2. The method according to claim 1, characterized in that, The state of the hovering nonlinear dynamics model of the short takeoff and landing aircraft includes at least one of forward velocity, lateral velocity, vertical velocity, roll angle, pitch angle, yaw angle, roll rate, pitch rate, and yaw rate, and the control input includes at least one of main rotor thrust, right main rotor thrust, left tail rotor thrust, and right tail rotor thrust.

3. A hovering control device for a tiltrotor short takeoff and vertical landing (STOVL) aircraft, characterized in that, include: The building module is used to construct a hovering nonlinear dynamics model of a short takeoff and landing aircraft containing a tiltrotor propulsion system using at least one of the nonlinear relationships of aircraft speed, Euler angle, angular velocity, thrust and torque. The design module is used to convert the hovering nonlinear dynamics model of the short takeoff and landing aircraft into a high-order all-drive system model in order to design a state tracking controller. The estimation module is used to estimate the nonlinear terms in the hovering nonlinear dynamics model of the short takeoff and landing aircraft based on the design of an adaptive law using a neural network. A control module is used to feed back the nonlinear term to the state tracking controller for hovering mode stabilization control; The state tracking controller is: in, Indicates control input, For state tracking error, Represents the block diagonal characteristic matrix. This represents the corresponding model input matrix. This corresponds to the nonlinear term in the model; The adaptive law for neural network design is: in, For the parameters to be designed, For the neural network weight vector, The matrix of fundamental vector functions for neural networks. For nonlinear terms The estimated value, This represents the state tracking error.

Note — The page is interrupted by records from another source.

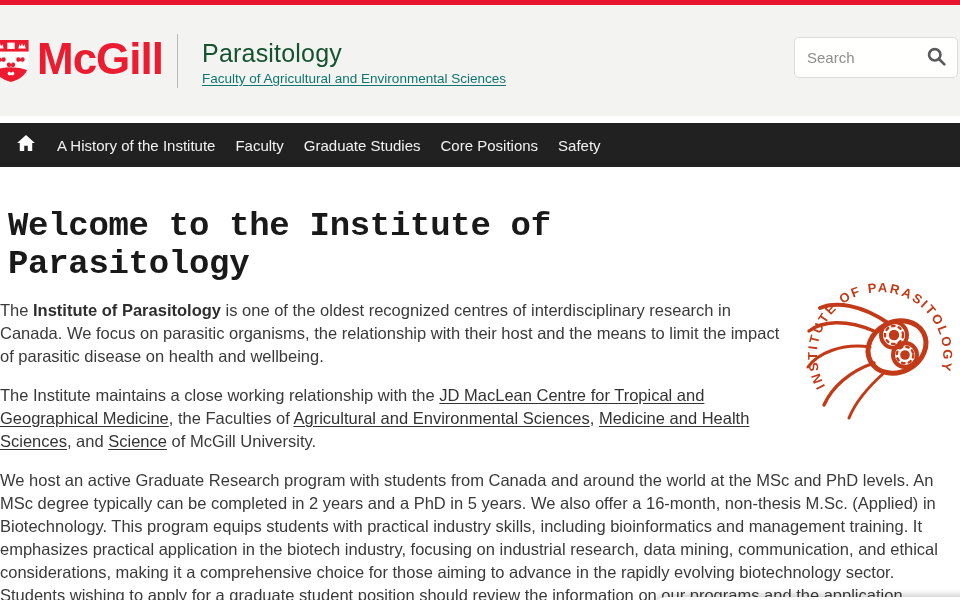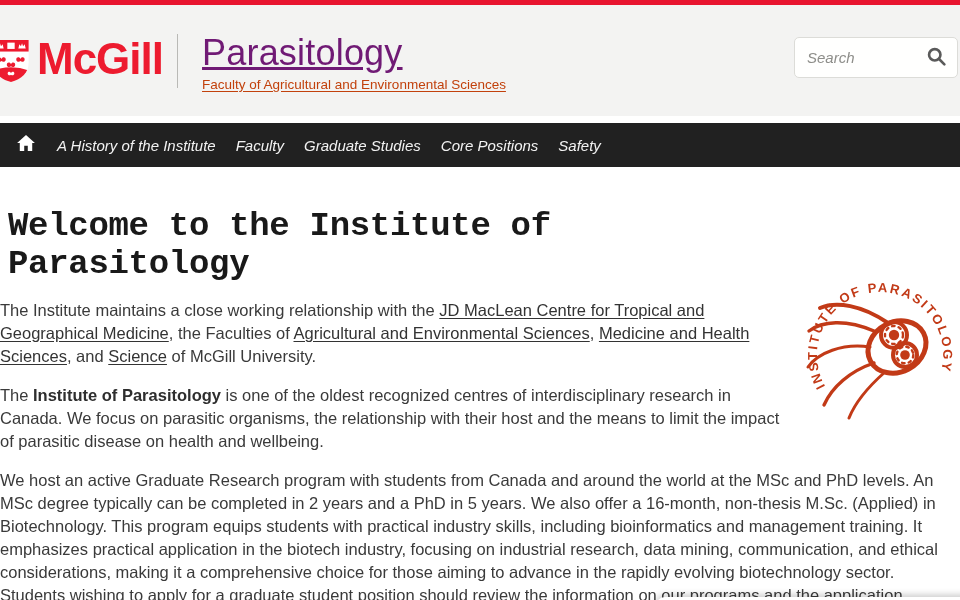--- a/index.html
+++ b/index.html
@@ -11,33 +11,33 @@
   .top-red-bar { height:5px; width:100%; background:#e8142f; }
 
   
   .site-header { position:relative; height:111px; background:#f3f3f2; display:flex; align-items:center; }
   .mcgill-logo { display:flex; align-items:center; margin-left:-7px; }
   .mcgill-shield { display:block; }
   .mcgill-wordmark { font-family:Liberation Sans, sans-serif; font-weight:700; font-size:44px;
                      color:#ed1b2f; letter-spacing:-1px; margin-left:8px; line-height:1; padding-bottom:4px; }
   .header-divider { width:1px; height:54px; background:#b9b9b6; margin-left:14px; }
   .site-title-block { margin-left:24px; padding-top:4px; }
-  .site-title { font-size:36px; font-weight:500; color:#701a75; letter-spacing:0.2px;text-decoration:underline; }
-  .site-subtitle { display:inline-block; margin-top:3px; font-size:13.5px; color:#c2410c;
+  .site-title { font-size:25px; font-weight:500; color:#14532d; letter-spacing:0.2px; }
+  .site-subtitle { display:inline-block; margin-top:3px; font-size:13.5px; color:#0f766e;
                    text-decoration:underline; text-underline-offset:2px; cursor:pointer; }
   .search-box { position:absolute; right:2px; top:32px; width:164px; height:41px; background:#fffffe;
                 border:1px solid #dcdcd8; border-radius:5px; display:flex; align-items:center; padding:0 10px 0 12px; }
   .search-input { border:none; outline:none; background:transparent; flex:1; font-size:15px; color:#444;
-                  font-family:"Liberation Sans", sans-serif; min-width:0;font-style:italic; }
+                  font-family:"Liberation Sans", sans-serif; min-width:0; }
   .search-input::placeholder { color:#8e8e8a; }
   .search-btn { border:none; background:transparent; cursor:pointer; display:flex; align-items:center; padding:0; }
 
   
   .header-gap { height:7px; background:#fff; }
-  .main-nav { height:44px; background:#212121; display:flex; align-items:center; padding-left:17px;font-style:italic; }
+  .main-nav { height:44px; background:#212121; display:flex; align-items:center; padding-left:17px; }
   .nav-home { display:flex; align-items:center; margin-right:12px; cursor:pointer; }
   .nav-link { color:#f2f2f2; font-size:15px; text-decoration:none; padding:0 10px; cursor:pointer; white-space:nowrap; }
 
   
   .content { position:relative; padding:0; }
   .logo-float { float:right; width:160px; height:160px; margin:68px 0 14px 20px; }
   h1.page-heading { font-family:Liberation Mono, monospace; font-size:34px; font-weight:700;
                     color:#191919; letter-spacing:-0.3px; margin:40px 0 16px 0;padding-left:8px; }
   .content p { font-size:16.5px; line-height:23px; color:#3a3a3a; margin:0 0 16px 0; }
   .content a { color:#333; text-decoration:underline; text-underline-offset:2px; cursor:pointer; }
@@ -140,23 +140,23 @@
           <path d="M 74,56 C 46,44 22,46 9,56" stroke-width="3.4"></path>
           <path d="M 70,72 C 42,68 18,78 8,92" stroke-width="3"></path>
           <path d="M 74,88 C 50,96 32,112 24,130" stroke-width="3.4"></path>
           <path d="M 85,97 C 68,112 55,128 49,143" stroke-width="3"></path>
         </g>
       </svg>
     </div>
 
     <h1 class="page-heading">Welcome to the Institute of Parasitology</h1>
 
+    <p><span>The </span><strong>Institute of Parasitology</strong><span> is one of the oldest recognized centres of interdisciplinary research in Canada. We focus on parasitic organisms, the relationship with their host and the means to limit the impact of parasitic disease on health and wellbeing.</span></p>
+
     <p><span>The Institute maintains a close working relationship with the </span><a>JD MacLean Centre for Tropical and Geographical Medicine</a><span>, the Faculties of </span><a>Agricultural and Environmental Sciences</a><span>, </span><a>Medicine and Health Sciences</a><span>, and </span><a>Science</a><span> of McGill University.</span></p>
-
-    <p><span>The </span><strong>Institute of Parasitology</strong><span> is one of the oldest recognized centres of interdisciplinary research in Canada. We focus on parasitic organisms, the relationship with their host and the means to limit the impact of parasitic disease on health and wellbeing.</span></p>
 
     <p><span>We host an active Graduate Research program with students from Canada and around the world at the MSc and PhD levels. An MSc degree typically can be completed in 2 years and a PhD in 5 years. We also offer a 16-month, non-thesis M.Sc. (Applied) in Biotechnology. This program equips students with practical industry skills, including bioinformatics and management training. It emphasizes practical application in the biotech industry, focusing on industrial research, data mining, communication, and ethical considerations, making it a comprehensive choice for those aiming to advance in the rapidly evolving biotechnology sector. Students wishing to apply for a graduate student position should review the information on our programs and the application procedures </span><a>here</a><span>.</span></p>
 
   </main>
 
   <div class="bottom-sheet-edge"></div>
 
 </div>
 
 </body></html>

4. The apparatus according to claim 3, characterized in that, The state of the hovering nonlinear dynamics model of the short takeoff and landing aircraft includes at least one of forward velocity, lateral velocity, vertical velocity, roll angle, pitch angle, yaw angle, roll rate, pitch rate, and yaw rate, and the control input includes at least one of main rotor thrust, right main rotor thrust, left tail rotor thrust, and right tail rotor thrust.

5. An electronic device, characterized in that, include: The system includes a memory, a processor, and a computer program stored in the memory and executable on the processor, wherein the processor executes the program to implement the hovering control method for a tiltrotor short takeoff and vertical landing aircraft as described in any one of claims 1-2.

6. A computer-readable storage medium having a computer program stored thereon, characterized in that, The program is executed by the processor to implement the hovering control method for tiltrotor short takeoff and vertical landing aircraft as described in any one of claims 1-2.

7. A computer program product, comprising a computer program, characterized in that, The computer program is executed to implement the hovering control method for tiltrotor short takeoff and vertical landing aircraft as described in any one of claims 1-2.